Extracted records:
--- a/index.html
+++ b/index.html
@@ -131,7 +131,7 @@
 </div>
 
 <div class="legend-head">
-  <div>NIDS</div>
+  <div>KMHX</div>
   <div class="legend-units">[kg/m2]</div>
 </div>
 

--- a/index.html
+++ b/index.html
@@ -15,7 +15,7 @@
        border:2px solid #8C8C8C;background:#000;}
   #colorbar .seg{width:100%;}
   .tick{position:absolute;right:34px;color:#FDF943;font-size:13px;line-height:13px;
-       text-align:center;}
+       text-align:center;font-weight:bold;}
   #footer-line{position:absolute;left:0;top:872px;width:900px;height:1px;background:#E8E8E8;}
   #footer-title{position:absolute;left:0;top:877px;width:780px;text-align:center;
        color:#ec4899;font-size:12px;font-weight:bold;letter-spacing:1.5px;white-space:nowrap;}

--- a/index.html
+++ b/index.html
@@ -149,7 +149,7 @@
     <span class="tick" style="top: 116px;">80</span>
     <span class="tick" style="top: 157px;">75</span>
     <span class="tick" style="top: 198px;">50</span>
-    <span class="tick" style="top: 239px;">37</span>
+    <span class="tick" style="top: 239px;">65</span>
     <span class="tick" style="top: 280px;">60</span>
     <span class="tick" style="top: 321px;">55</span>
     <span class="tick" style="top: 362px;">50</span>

Work request: Track down all lines above with the string "style" and copy them.

Task solution:
     <span class="tick" style="top: 116px;">80</span>
     <span class="tick" style="top: 157px;">75</span>
     <span class="tick" style="top: 198px;">50</span>
-    <span class="tick" style="top: 239px;">37</span>
+    <span class="tick" style="top: 239px;">65</span>
     <span class="tick" style="top: 280px;">60</span>
     <span class="tick" style="top: 321px;">55</span>
     <span class="tick" style="top: 362px;">50</span>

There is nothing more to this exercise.